First, show that any subtree rooted at node x contains at least 2^bh(x) - 1 internal nodes, where bh(x) is the black-height. The base case: a NIL leaf has bh = 0 and 0 internal nodes, and 2^0 - 1 = 0. For the inductive step: each child of x has black-height at least bh(x) - 1 (at least, because if the child is red, its black-height equals x's; only a black child decreases it by one). By induction, each child subtree has at least 2^(bh(x)-1) - 1 internal nodes. The whole subtree has at least 1 + 2*(2^(bh(x)-1) - 1) = 2^bh(x) - 1.

Second, since no two consecutive nodes on a path can be red (property 4), at least half the nodes on any root-to-leaf path are black. So the black-height of the root is at least h/2, where h is the tree height.

Combining: n ≥ 2^(h/2) - 1, which gives h ≤ 2 log₂(n+1).

Search is just a BST walk: at each node, go left if key < node.key, right otherwise.

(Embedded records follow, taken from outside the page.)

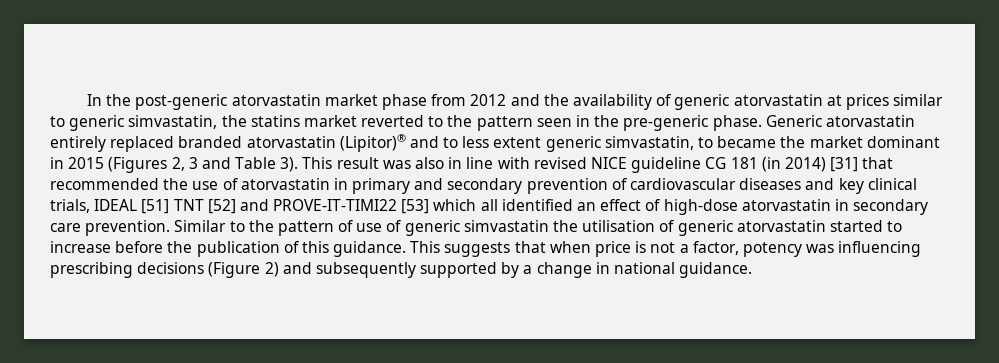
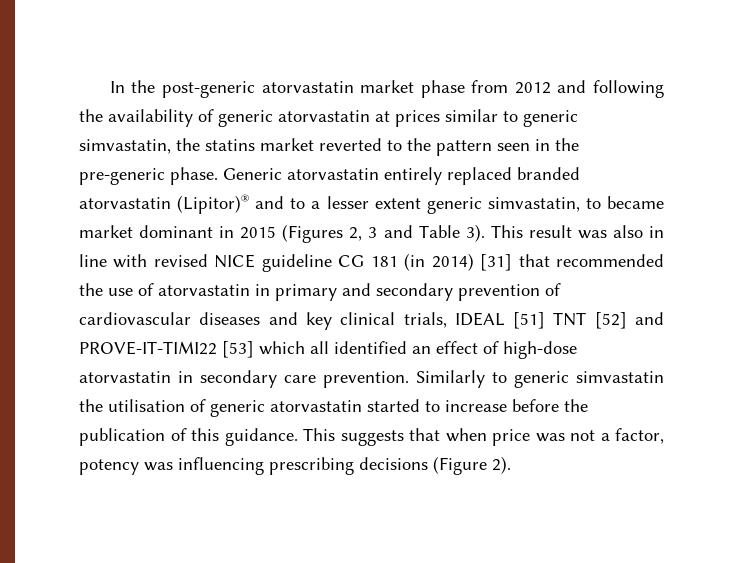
- In the post-generic atorvastatin market phase from 2012 and the availability of generic atorvastatin at prices similar to generic simvastatin, the statins market reverted to the pattern seen in the pre-generic phase.
+ In the post-generic atorvastatin market phase from 2012 and following the availability of generic atorvastatin at prices similar to generic simvastatin, the statins market reverted to the pattern seen in the pre-generic phase.
- Generic atorvastatin entirely replaced branded atorvastatin (Lipitor)® and to less extent generic simvastatin, to became the market dominant in 2015 (Figures 2, 3 and Table 3).
+ Generic atorvastatin entirely replaced branded atorvastatin (Lipitor)® and to a lesser extent generic simvastatin, to became market dominant in 2015 (Figures 2, 3 and Table 3).
- Similar to the pattern of use of generic simvastatin the utilisation of generic atorvastatin started to increase before the publication of this guidance.
+ Similarly to generic simvastatin the utilisation of generic atorvastatin started to increase before the publication of this guidance.
- This suggests that when price is not a factor, potency was influencing prescribing decisions (Figure 2) and subsequently supported by a change in national guidance.
+ This suggests that when price was not a factor, potency was influencing prescribing decisions (Figure 2).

Since height ≤ 2 log₂(n+1), this terminates in O(log n) steps.

Why Insert Is O(log n) With at Most Two Rotations

Insertion has two phases. First, standard BST insertion: walk the tree to find the insertion point in O(log n) steps, insert the new node colored RED. Coloring it red preserves property 5 (black-height unchanged), but may violate property 4 if its parent is also red.

The fixup loop, insertFixup, runs while the new node z's parent is red. There are three cases, distinguished by the color of z's uncle (z's parent's sibling).

Insert fixup three cases: Case 1 recolors and climbs, Case 2 rotates into Case 3, Case 3 rotates and terminates, at most 2 rotations total

The uncle's color is the branch. Red uncle: recolor and repeat. Black uncle: one or two rotations and done.

Case 1: Uncle is RED.

Before:                        After:
      B:G                          R:G   ← z moves here
     /   \                        /   \
   R:P   R:U           →        B:P   B:U
   /                             /
 R:z                           R:z

Recolor parent P and uncle U to black, grandparent G to red. Move z up to G and repeat the loop. Black-heights are unchanged because P and U together absorb the "extra" black that G gives up. The loop may continue for O(log n) iterations climbing up the tree.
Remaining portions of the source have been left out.